What you have to do ▸ From the entries that follow, copy every line with the word "viktig".
*** Opening of The data ***
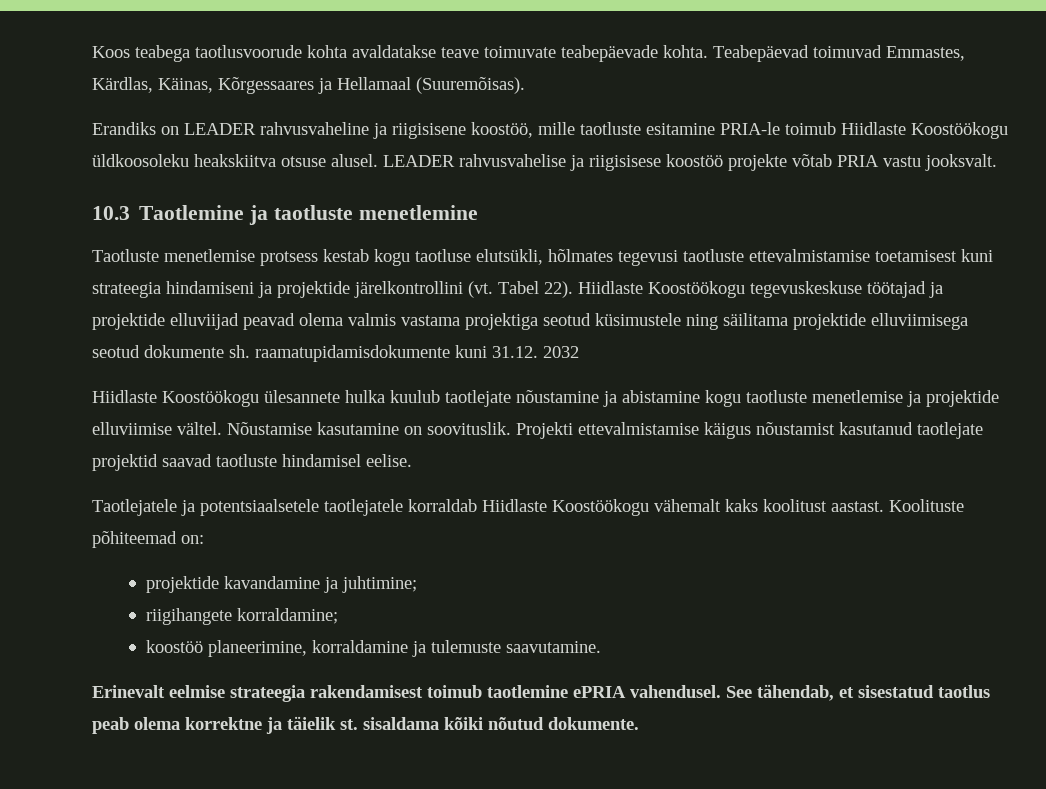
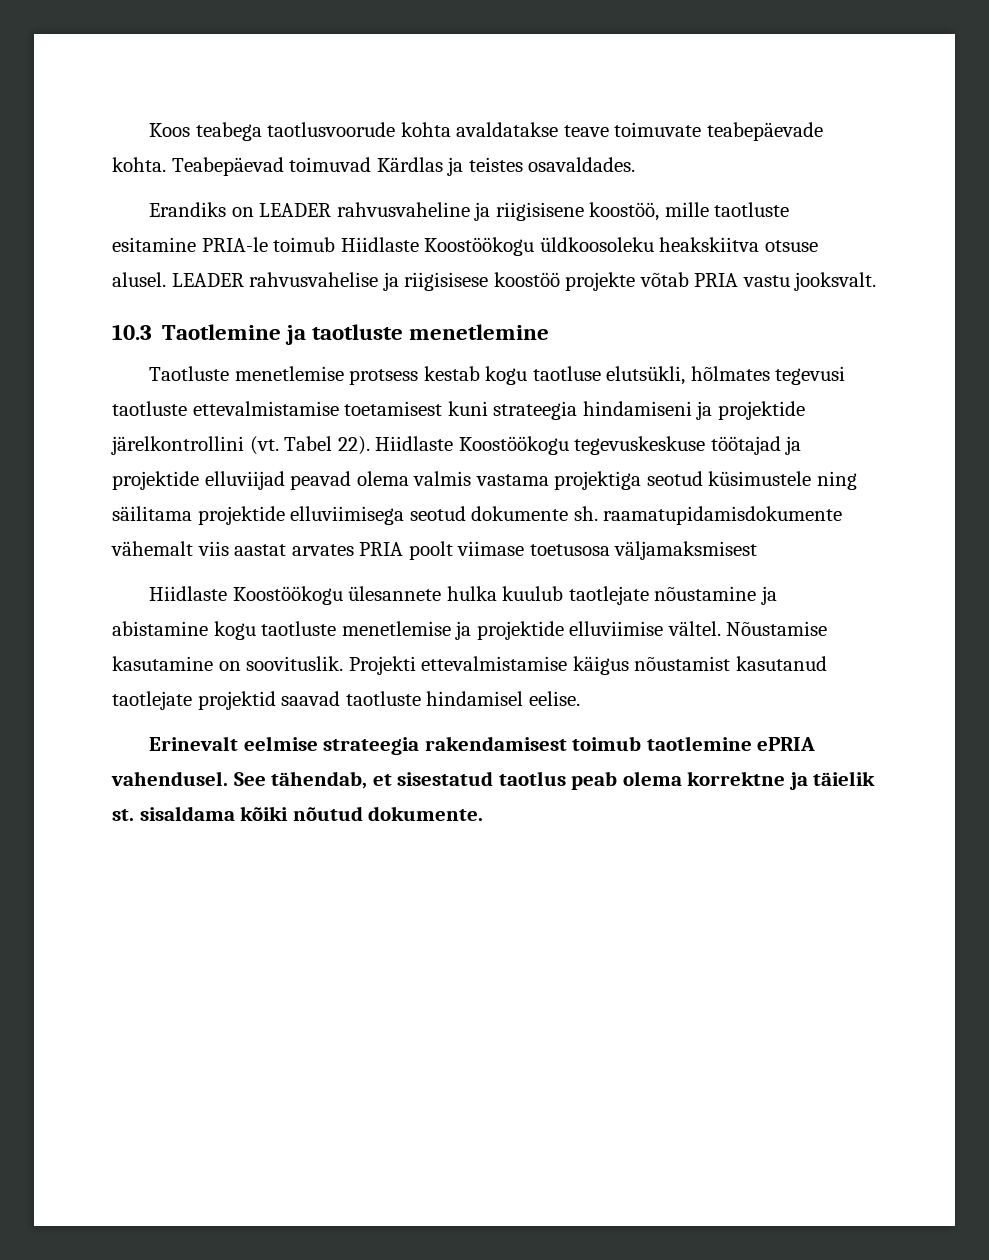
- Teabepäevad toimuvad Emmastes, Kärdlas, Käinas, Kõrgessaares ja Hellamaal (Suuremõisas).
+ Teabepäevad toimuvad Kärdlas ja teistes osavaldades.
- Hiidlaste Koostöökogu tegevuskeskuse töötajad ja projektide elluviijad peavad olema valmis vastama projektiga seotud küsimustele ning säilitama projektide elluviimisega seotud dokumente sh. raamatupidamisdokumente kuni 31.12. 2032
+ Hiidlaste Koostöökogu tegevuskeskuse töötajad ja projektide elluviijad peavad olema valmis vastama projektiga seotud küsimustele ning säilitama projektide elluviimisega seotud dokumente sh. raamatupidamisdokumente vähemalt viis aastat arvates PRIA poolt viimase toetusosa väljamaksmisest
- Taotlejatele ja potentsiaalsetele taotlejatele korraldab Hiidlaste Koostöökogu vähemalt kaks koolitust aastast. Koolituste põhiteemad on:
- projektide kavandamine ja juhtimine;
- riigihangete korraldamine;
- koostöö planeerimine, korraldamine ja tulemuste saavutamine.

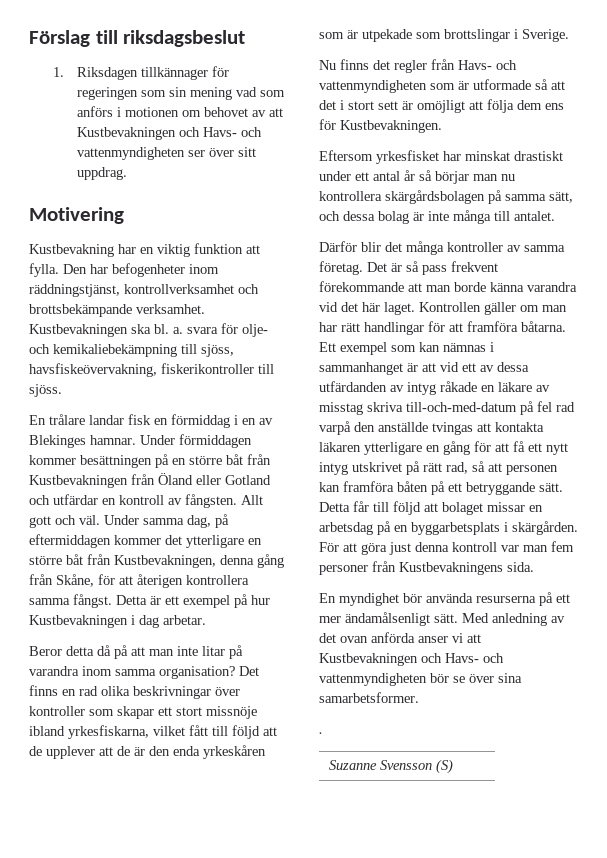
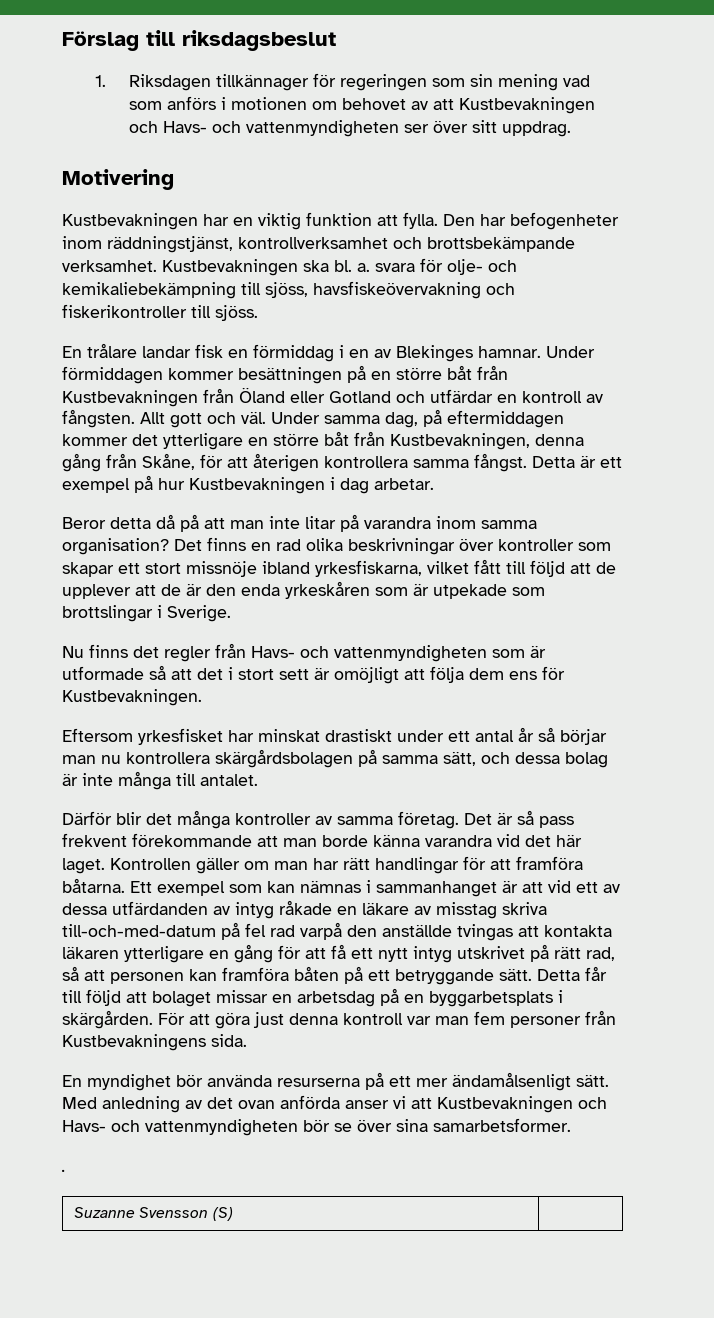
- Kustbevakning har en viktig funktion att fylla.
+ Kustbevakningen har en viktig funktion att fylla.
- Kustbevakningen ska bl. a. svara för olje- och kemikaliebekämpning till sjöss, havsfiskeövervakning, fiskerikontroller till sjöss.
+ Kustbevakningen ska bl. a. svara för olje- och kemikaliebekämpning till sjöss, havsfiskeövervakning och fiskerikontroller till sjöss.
*** Close of The data ***
Solved exercise ▸
- Kustbevakning har en viktig funktion att fylla.
+ Kustbevakningen har en viktig funktion att fylla.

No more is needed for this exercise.